Here are some important lessons that we all need to think about and ensure all trip members are aware of :

1. If you are leaving your pack while you head off on a side trip that is more than a 10-15 minutes long, ensure you take navigation aids, emergency equipment and first aid gear.

2. On a similar length side trip, there are risks, dependent on the state of the track and the other track options along the way, with people travelling on their own or in smaller groups. Better to stay together - everyone needs to look out for and avoid confusing side tracks - and tell others too.

3. Everyone must be conscious all the time of what markers they are following - orange triangles are standard, anything else whether it be pink triangles or coloured tapes is a huge indication that you are off track.

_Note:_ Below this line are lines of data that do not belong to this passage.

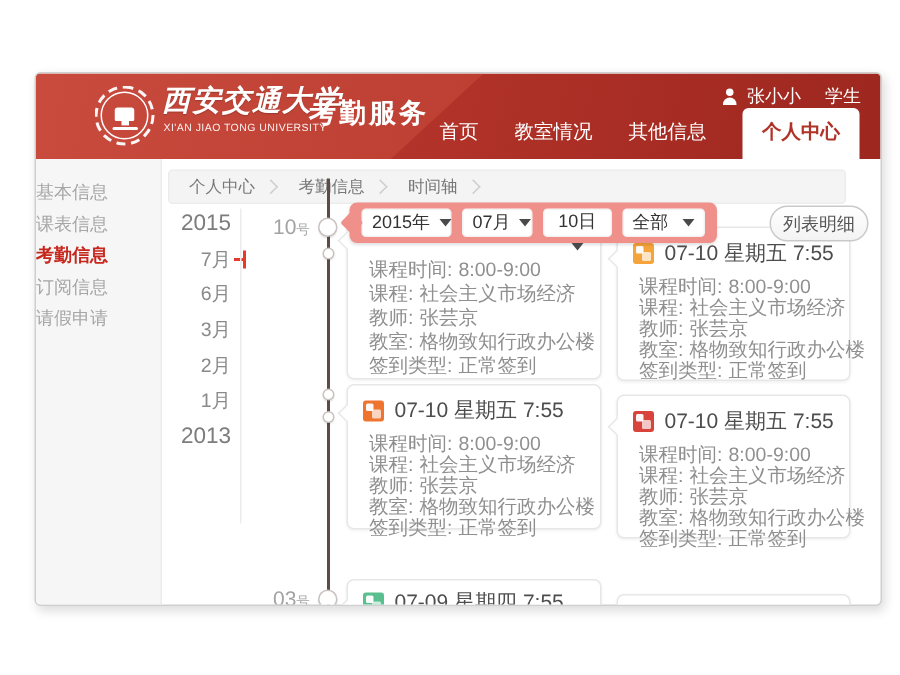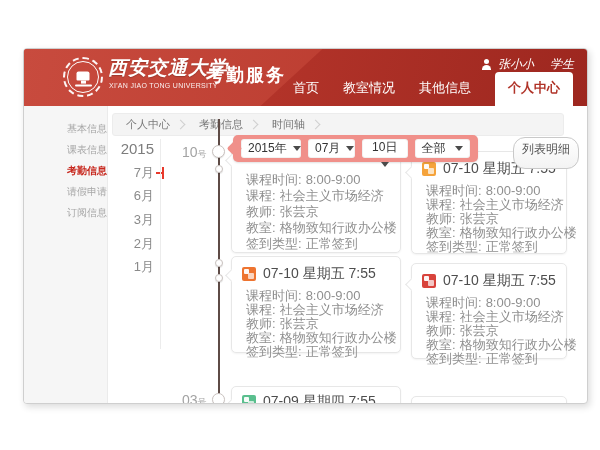--- a/index.html
+++ b/index.html
@@ -28,36 +28,36 @@
   .logo-core::after { content:""; position:absolute; left:50%; transform:translateX(-50%);
     bottom:-6px; width:17px; height:2.5px; background:#fff; border-radius:1px; }
   .uni-cn { position:absolute; left:84px; top:7px; color:#fff; font-size:19px; line-height:24px;
     font-family:"Liberation Serif","DejaVu Serif",serif; font-style:italic; font-weight:bold;
     letter-spacing:1px; white-space:nowrap; text-shadow:0 1px 1px rgba(0,0,0,.2); }
   .uni-en { position:absolute; left:85px; top:33px; color:rgba(255,255,255,.92);
     font-size:7px; letter-spacing:.3px; white-space:nowrap; }
   .app-title { position:absolute; left:182px; top:14px; color:#fff; font-size:18px;
     font-weight:bold; letter-spacing:2px; white-space:nowrap; }
   .user { position:absolute; right:13px; top:7px; display:flex; align-items:center; gap:6px;
-    color:#fff; font-size:12px;font-style:italic; }
+    color:#fff; font-size:12px; }
   .person-icon { position:relative; width:11px; height:11px; }
   .person-icon::before { content:""; position:absolute; left:3px; top:0; width:5px; height:5px;
     border-radius:50%; background:#fff; }
   .person-icon::after { content:""; position:absolute; left:1px; bottom:0; width:9px; height:5px;
     border-radius:5px 5px 0 0; background:#fff; }
   .user-sep { width:4px; }
   .nav { position:absolute; right:14px; bottom:0; display:flex; align-items:flex-end; gap:24px; }
   .nav-item { color:#fff; font-size:13px; padding-bottom:9px; cursor:pointer; white-space:nowrap; }
   .nav-tab-active { background:#fff; color:#b03328; font-weight:bold; font-size:13px;
     padding:7px 13px 9px; border-radius:4px 4px 0 0; cursor:pointer; white-space:nowrap; }
 
   
   .sidebar { position:absolute; left:0; top:57px; bottom:0; width:84px; background:#f6f6f6;
     border-right:1px solid #ebebeb; padding-top:12px; }
-  .side-item { display:block; text-align:right; font-size:10px; color:#a6a6a6;
+  .side-item { display:block; text-align:left; font-size:12px; color:#a6a6a6;
     height:21px; line-height:21px; cursor:pointer; white-space:nowrap; }
   .side-item.active { color:#c7281e; font-weight:bold; }
 
   
   .crumbs { position:absolute; left:88px; top:64px; width:452px; height:23px;
     background:#f4f4f4; border:1px solid #ececec; border-radius:3px;
     display:flex; align-items:center; font-size:11px; color:#777; }
   .crumb { padding:0 13px; white-space:nowrap; cursor:pointer; }
   .crumb-sep { width:7px; height:7px; border-top:1px solid #cfcfcf; border-right:1px solid #cfcfcf;
     transform:rotate(45deg); margin:0 2px 0 -6px; flex:none; }
@@ -87,21 +87,21 @@
     border-radius:5px; display:flex; align-items:center; padding:0 8px; gap:7px; z-index:5;
     box-shadow:0 1px 2px rgba(0,0,0,.12); }
   .filter-tail { position:absolute; left:-4px; top:8px; width:11px; height:11px; background:#f0908a;
     transform:rotate(45deg); border-radius:2px; }
   .dd { background:#fff; border-radius:3px; height:19px; font-size:12px; color:#333;
     padding:0 7px; display:flex; align-items:center; justify-content:space-between; gap:6px;
     cursor:pointer; box-shadow:inset 0 0 0 1px rgba(0,0,0,.05); white-space:nowrap; }
   .dd-year { width:60px; } .dd-month { width:47px; } .dd-day { width:46px;flex-direction:column; } .dd-type { width:56px; }
   .caret { width:0; height:0; border-left:4px solid transparent; border-right:4px solid transparent;
     border-top:5px solid #4a4a4a; flex:none; }
-  .list-btn { position:absolute; left:489px; top:88px; width:66px; height:32px;
+  .list-btn { position:absolute; left:489px; top:88px; width:66px; height:24px;
     background:linear-gradient(#fff,#f3f3f3); border:1px solid #c9c9c9; border-radius:12px;
     font-size:12px; color:#555; text-align:center; line-height:22px; z-index:4; cursor:pointer; }
 
   
   .card { position:absolute; background:#fff; border:1px solid #e7e7e7; border-radius:5px;
     box-shadow:0 1px 2px rgba(0,0,0,.05); z-index:1; }
   .card .tail { position:absolute; left:-5px; top:14px; width:9px; height:9px; background:#fff;
     border-left:1px solid #e7e7e7; border-bottom:1px solid #e7e7e7; transform:rotate(45deg); }
   .left-col { left:207px; width:170px; }
   .right-col { left:387px; width:156px; }
@@ -144,40 +144,41 @@
         <span class="nav-item">教室情况</span>
         <span class="nav-item">其他信息</span>
         <span class="nav-tab-active">个人中心</span>
       </div>
     </div>
 
     <div class="sidebar">
       <span class="side-item">基本信息</span>
       <span class="side-item">课表信息</span>
       <span class="side-item active">考勤信息</span>
+      <span class="side-item">订阅信息</span>
       <span class="side-item">请假申请</span>
-      <span class="side-item">订阅信息</span>
     </div>
 
     <div class="crumbs">
       <span class="crumb">个人中心</span>
       <span class="crumb-sep"></span>
       <span class="crumb">考勤信息</span>
       <span class="crumb-sep"></span>
       <span class="crumb">时间轴</span>
       <span class="crumb-sep"></span>
     </div>
 
     <div class="scale">
       <div class="scale-row year">2015</div>
       <div class="scale-row"><span>7月</span><span class="now-mark"></span></div>
       <div class="scale-row">6月</div>
       <div class="scale-row">3月</div>
       <div class="scale-row">2月</div>
       <div class="scale-row">1月</div>
+      <div class="scale-row year">2013</div>
     </div>
     <div class="v-divider"></div>
 
     <div class="day-marker" style="top:94px;">
       <span class="day-num">10</span><span class="day-suf">号</span>
     </div>
     <div class="day-marker" style="top:342px;">
       <span class="day-num">03</span><span class="day-suf">号</span>
     </div>
 

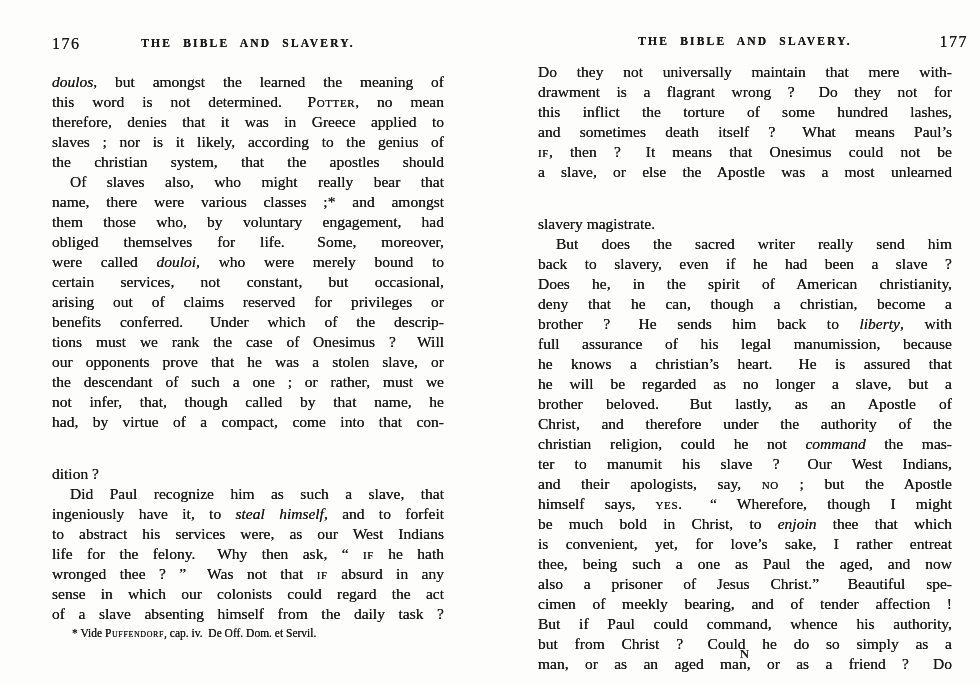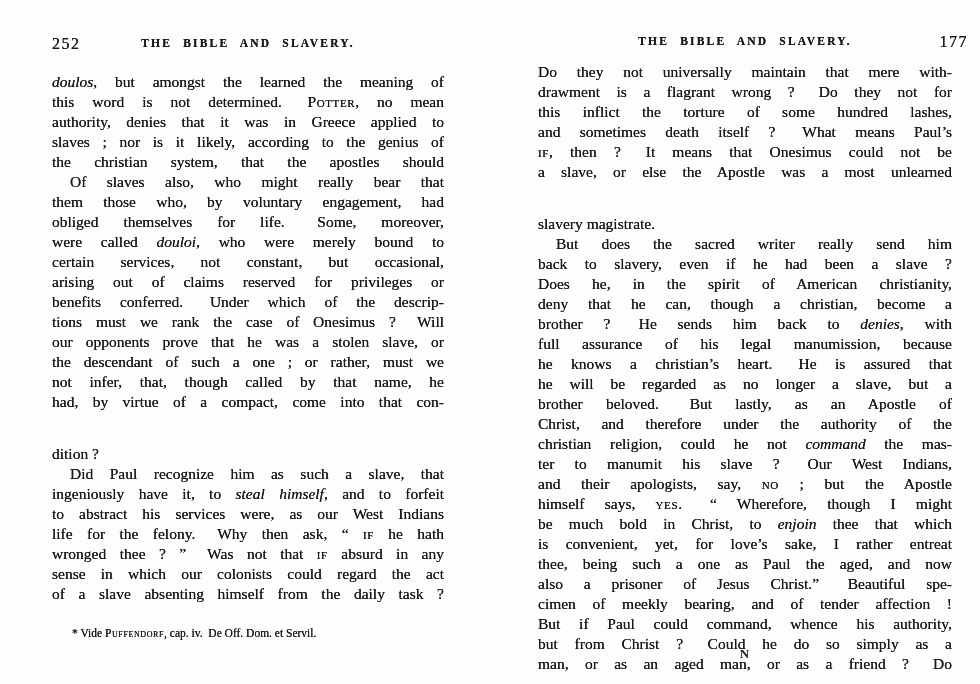--- a/index.html
+++ b/index.html
@@ -85,30 +85,31 @@
     letter-spacing: 1px;
   }
 </style>
 </head>
 <body>
 
 <div class="spread">
 
   <div class="page left">
     <div class="header">
-      <span class="pageno pl">252</span>
+      <span class="pageno pl">176</span>
       <span class="running-title">THE BIBLE AND SLAVERY.</span>
     </div>
     <div class="textcol" id="left-lines">
         <div class="line"><span class="it">doulos</span><span>, but amongst the learned the meaning of</span></div>
         <div class="line"><span>this word is not determined.  </span><span class="sc">Potter</span><span>, no mean</span></div>
-        <div class="line"><span>authority, denies that it was in Greece applied to</span></div>
+        <div class="line"><span>therefore, denies that it was in Greece applied to</span></div>
         <div class="line"><span>slaves ; nor is it likely, according to the genius of</span></div>
         <div class="line"><span>the christian system, that the apostles should</span></div>
         <div class="line ind"><span>Of slaves also, who might really bear that</span></div>
+        <div class="line"><span>name, there were various classes ;* and amongst</span></div>
         <div class="line"><span>them those who, by voluntary engagement, had</span></div>
         <div class="line"><span>obliged themselves for life.  Some, moreover,</span></div>
         <div class="line"><span>were called </span><span class="it">douloi</span><span>, who were merely bound to</span></div>
         <div class="line"><span>certain services, not constant, but occasional,</span></div>
         <div class="line"><span>arising out of claims reserved for privileges or</span></div>
         <div class="line"><span>benefits conferred.  Under which of the descrip-</span></div>
         <div class="line"><span>tions must we rank the case of Onesimus ?  Will</span></div>
         <div class="line"><span>our opponents prove that he was a stolen slave, or</span></div>
         <div class="line"><span>the descendant of such a one ; or rather, must we</span></div>
         <div class="line"><span>not infer, that, though called by that name, he</span></div>
@@ -135,21 +136,21 @@
         <div class="line"><span>drawment is a flagrant wrong ?  Do they not for</span></div>
         <div class="line"><span>this inflict the torture of some hundred lashes,</span></div>
         <div class="line"><span>and sometimes death itself ?  What means Paul’s</span></div>
         <div class="line"><span class="sc">if</span><span>, then ?  It means that Onesimus could not be</span></div>
         <div class="line"><span>a slave, or else the Apostle was a most unlearned</span></div>
         <div class="line end"><span>slavery magistrate.</span></div>
         <div class="line ind"><span>But does the sacred writer really send him</span></div>
         <div class="line"><span>back to slavery, even if he had been a slave ?</span></div>
         <div class="line"><span>Does he, in the spirit of American christianity,</span></div>
         <div class="line"><span>deny that he can, though a christian, become a</span></div>
-        <div class="line"><span>brother ?  He sends him back to </span><span class="it">denies</span><span>, with</span></div>
+        <div class="line"><span>brother ?  He sends him back to </span><span class="it">liberty</span><span>, with</span></div>
         <div class="line"><span>full assurance of his legal manumission, because</span></div>
         <div class="line"><span>he knows a christian’s heart.  He is assured that</span></div>
         <div class="line"><span>he will be regarded as no longer a slave, but a</span></div>
         <div class="line"><span>brother beloved.  But lastly, as an Apostle of</span></div>
         <div class="line"><span>Christ, and therefore under the authority of the</span></div>
         <div class="line"><span>christian religion, could he not </span><span class="it">command</span><span> the mas-</span></div>
         <div class="line"><span>ter to manumit his slave ?  Our West Indians,</span></div>
         <div class="line"><span>and their apologists, say, </span><span class="sc">no</span><span> ; but the Apostle</span></div>
         <div class="line"><span>himself says, </span><span class="sc">yes</span><span>.  “ Wherefore, though I might</span></div>
         <div class="line"><span>be much bold in Christ, to </span><span class="it">enjoin</span><span> thee that which</span></div>

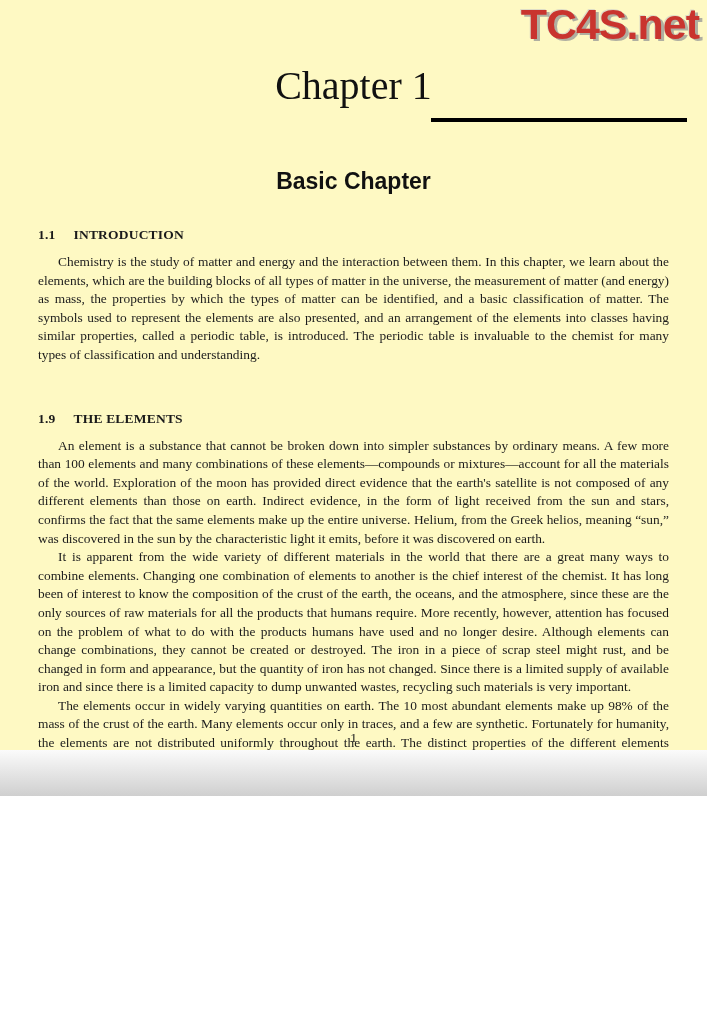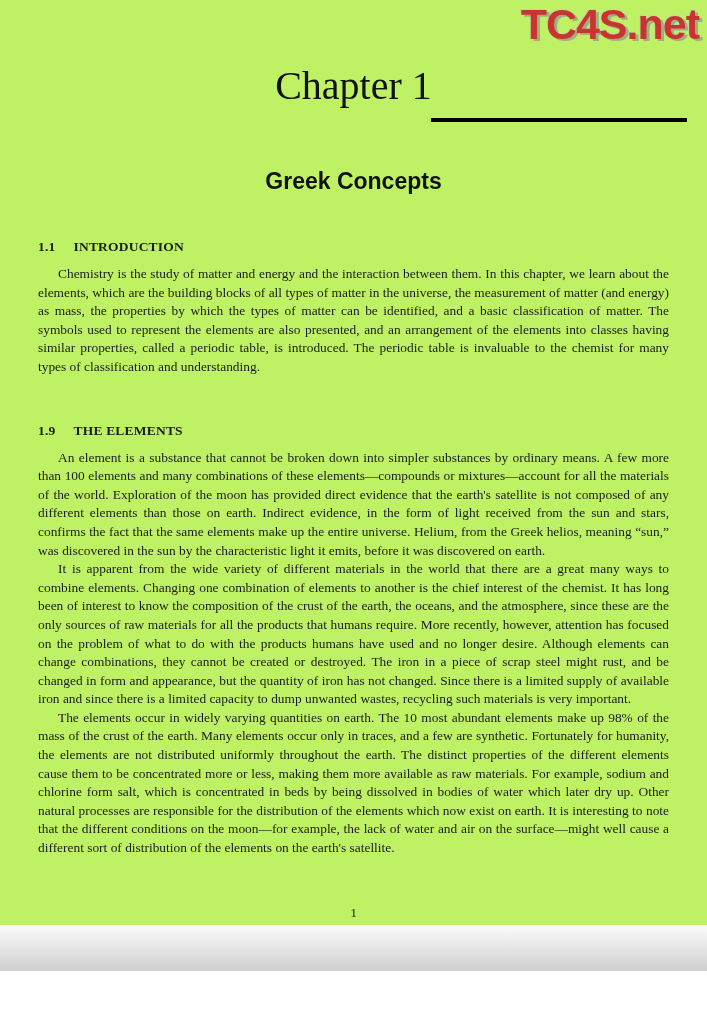--- a/index.html
+++ b/index.html
@@ -4,22 +4,22 @@
 <style>
   * { box-sizing: border-box; }
   html, body { margin: 0; padding: 0; }
   body {
     width: 707px; height: 1024px;
     background: #ffffff;
     font-family: "Liberation Serif", serif;
   }
   .page {
     position: relative;
-    width: 707px; height: 971px;
-    background: #bef264;
+    width: 707px; height: 796px;
+    background: #fef9c3;
     overflow: hidden;
     color: #1b1b1b;
   }
   .content { padding: 0 38px; }
 
   
   .wm-top {
     position: absolute; top: 0px; right: 8px;
     font-family: "Liberation Sans", sans-serif;
     font-weight: bold; font-size: 43px; letter-spacing: -1px;
@@ -44,21 +44,21 @@
   .doc-title {
     text-align: center;
     font-family: "Liberation Sans", sans-serif;
     font-weight: bold;
     font-size: 23px;
     margin: 46px 0 0 0;
     color: #111;
   }
 
   
-  .section { margin-top: 44px; }
+  .section { margin-top: 32px; }
   .section.second { margin-top: 46px; position: relative; }
   .sec-h {
     font-weight: bold; font-size: 13.5px;
     margin: 0 0 10px 0; letter-spacing: 0.2px;
   }
   .sec-h .num { margin-right: 18px; }
   .section p {
     margin: 0;
     text-align: justify;
     text-indent: 20px;
@@ -105,21 +105,21 @@
 
   <div class="wm-top">TC4S.net</div>
 
   <div class="content">
 
     <div class="chapter-block">
       <div class="chapter-title">Chapter 1</div>
       <div class="chapter-rule"></div>
     </div>
 
-    <h1 class="doc-title">Greek Concepts</h1>
+    <h1 class="doc-title">Basic Chapter</h1>
 
     <div class="section first">
       <h2 class="sec-h">
         <span class="num">1.1</span><span>INTRODUCTION</span>
       </h2>
       <p><span>Chemistry is the study of matter and energy and the interaction between them. In this chapter, we learn about the elements, which are the building blocks of all types of matter in the universe, the measurement of matter (and energy) as mass, the properties by which the types of matter can be identified, and a basic classification of matter. The symbols used to represent the elements are also presented, and an arrangement of the elements into classes having similar properties, called a </span><span class="it">periodic table</span><span>, is introduced. The periodic table is invaluable to the chemist for many types of classification and understanding.</span></p>
     </div>
 
     <div class="section second">
       <h2 class="sec-h">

4. Orange triangles - yes - BUT are they the right ones to follow ? Are you heading in the right direction ? It is easy enough to miss some track junction signs and end up following the wrong track.

5. If in doubt, stop and retrace your steps to the last known secure point, sooner rather than later. Heading off into unmarked territory has a high chance of making things a lot worse.

6. Look out for navigational hazards and distractions, and ensure that other party members are aware of these too.

7. If you are seriously lost or can't work out the correct way to go, make yourself as visible and comfortable as possible and wait for assistance.

It can't happen to me ....... Wrong !

Everyone in a group is responsible for themselves and for all other group members.

A successful group is one where everyone works together to achieve yet another fun day in our beautiful .... but unforgiving ... backcountry.